About this task:
Your task is to repeat the records exactly from the line containing "[47,305,171,322] Always Candid." onward, through the final line.

Supplied information:
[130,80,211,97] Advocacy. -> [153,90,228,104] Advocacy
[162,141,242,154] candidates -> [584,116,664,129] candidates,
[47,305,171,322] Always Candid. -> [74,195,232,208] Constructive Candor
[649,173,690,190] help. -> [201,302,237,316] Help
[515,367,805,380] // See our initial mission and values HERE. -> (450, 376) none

Answer area:
[47,305,171,322] Always Candid. -> [74,195,232,208] Constructive Candor
[649,173,690,190] help. -> [201,302,237,316] Help
[515,367,805,380] // See our initial mission and values HERE. -> (450, 376) none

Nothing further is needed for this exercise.